Law was constantly leading such exercises, and they all involved degrees of risk, because they would have to cross fast ice – frozen but smooth stretches of sea ice connected to the shore, but with unpredictable depth and strength. Law was an experienced Antarctic hand, but the two journalists were not. They were unimpressed by this exercise, which could easily have found them stranded on a detached ice floe. In fact, Law perceived correctly that the ice was unsafe and returned to the ship. Nevertheless, this incident became part of the official complaint made by the two men when they returned to Melbourne, which Law was never told about (see main notes).

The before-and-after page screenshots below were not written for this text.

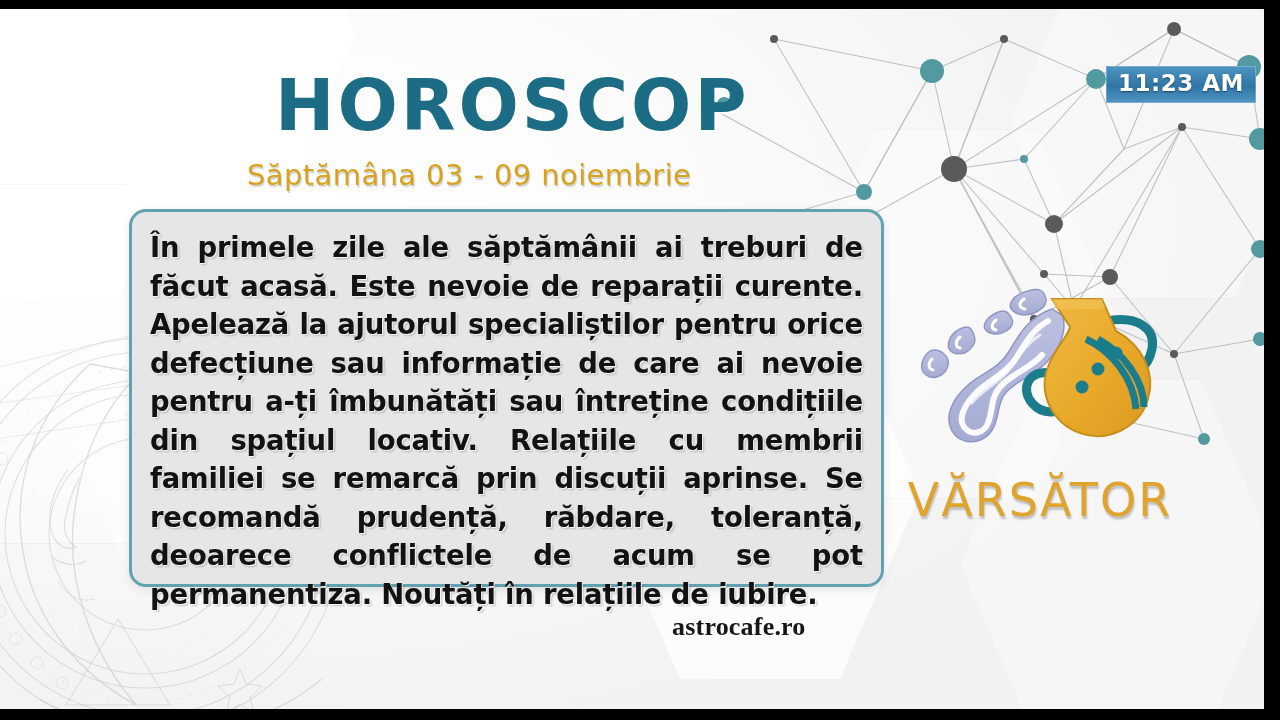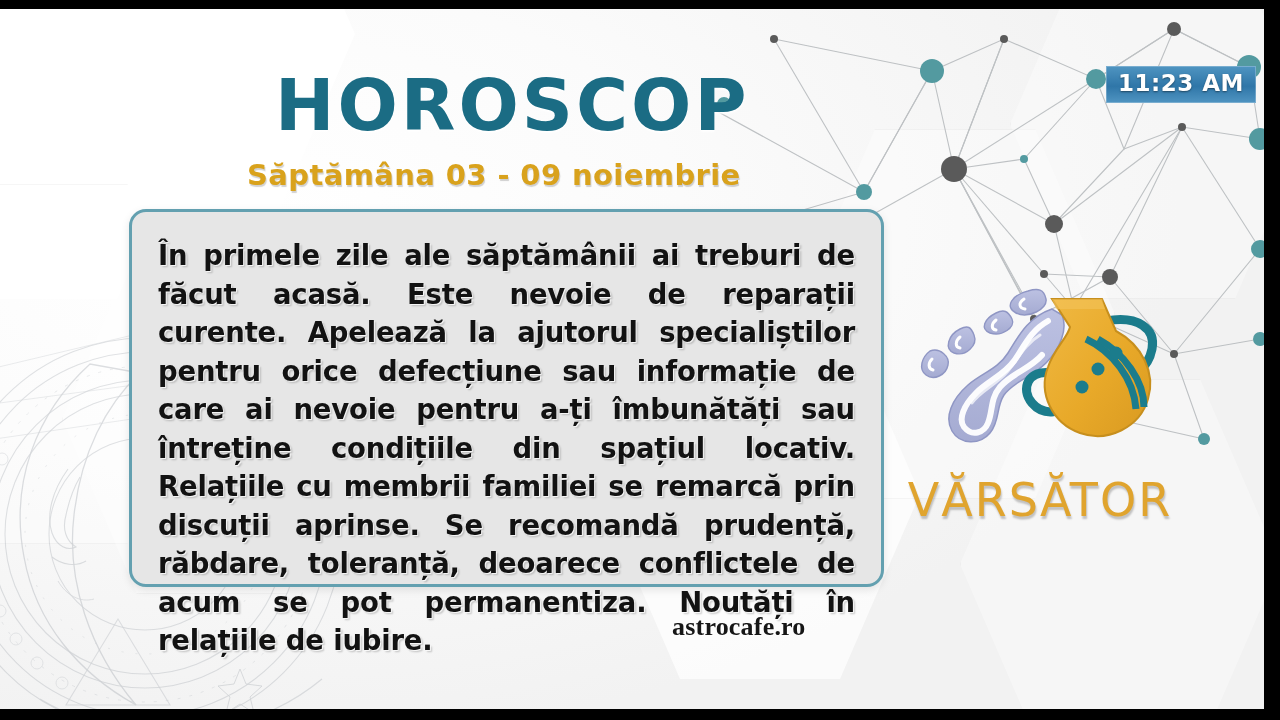--- a/index.html
+++ b/index.html
@@ -72,7 +72,7 @@
   }
   #subtitle {
     position:absolute; left:247px; top:152px; z-index:20;
-    font-size:29px; font-weight:bold; letter-spacing:0.4px;
+    font-size:29px; font-weight:normal; letter-spacing:0.4px;
     color:#d9a21c; line-height:1;
     font-family:"DejaVu Sans", sans-serif;
     text-shadow:1px 2px 1px rgba(0,0,0,0.18);

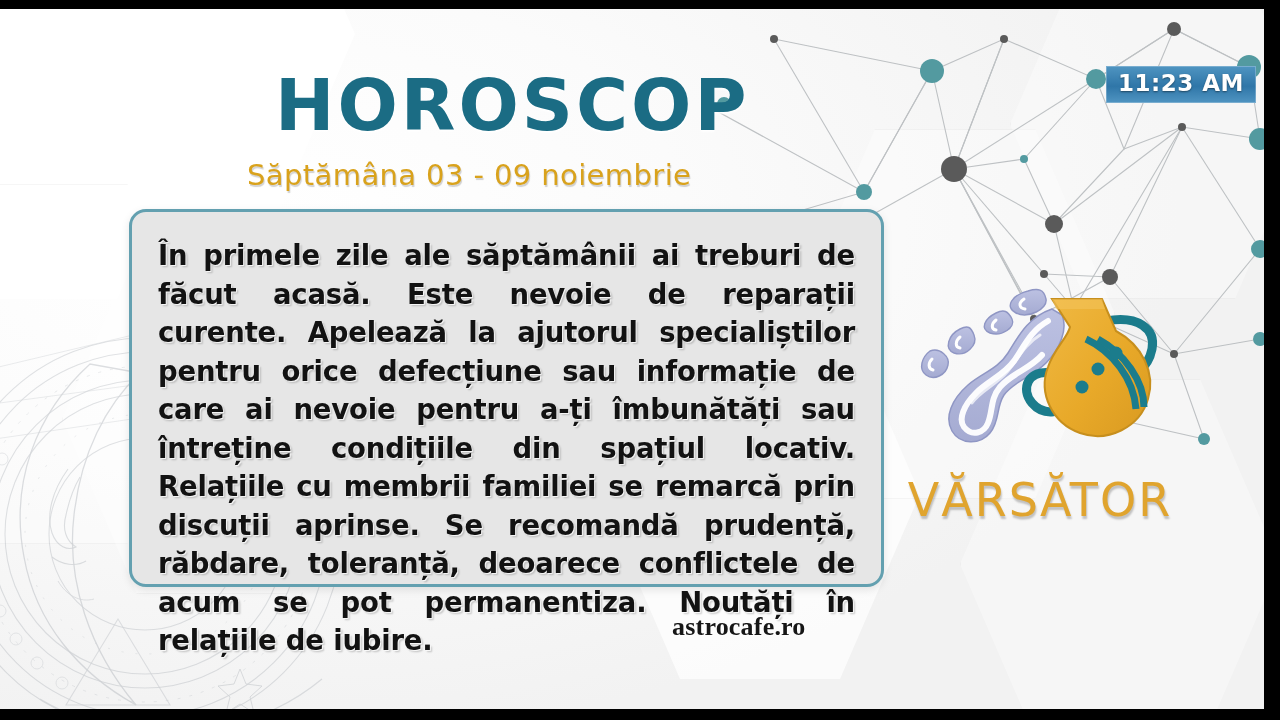--- a/index.html
+++ b/index.html
@@ -100,7 +100,7 @@
     padding:16px 18px 10px 18px;
   }
   #panel p {
-    margin:8px;
+    margin:0;
     font-family:"DejaVu Sans", sans-serif;
     font-size:27.5px;
     font-weight:bold;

It appears that Phillip Law never quite understood how much he upset these two men. ‘George Lowe has had a marvellous day’s photography!’ Law wrote in his diary, after this trip. ‘Penguins, seals, Weasel trip, icebergs, sunshine and drama! What a film they can make on returning.’ Law’s biographer, Kathleen Ralston, writes in her second volume that the party got into difficulty in the first three kms.
(They) almost stranded the Weasel in two weak spots and had found a crack two feet wide in which sea water lay only nine inches from the top. The situation did not look good. Law surveyed the area with binoculars from the top of a Weasel and saw that the island where they wanted to go was fringed with blue water, making the journey a fruitless task. Much to the men’s disappointment, he decided to call off the trip and return to the ship.
Shortly after they returned the fast ice began to break up. ‘In less than 20 minutes the broken floes were floating out to sea, separated by wide lanes of water, with some of the floes still bearing the track marks made by the Weasel a short time before.’ We see these track marks at the end of the clip.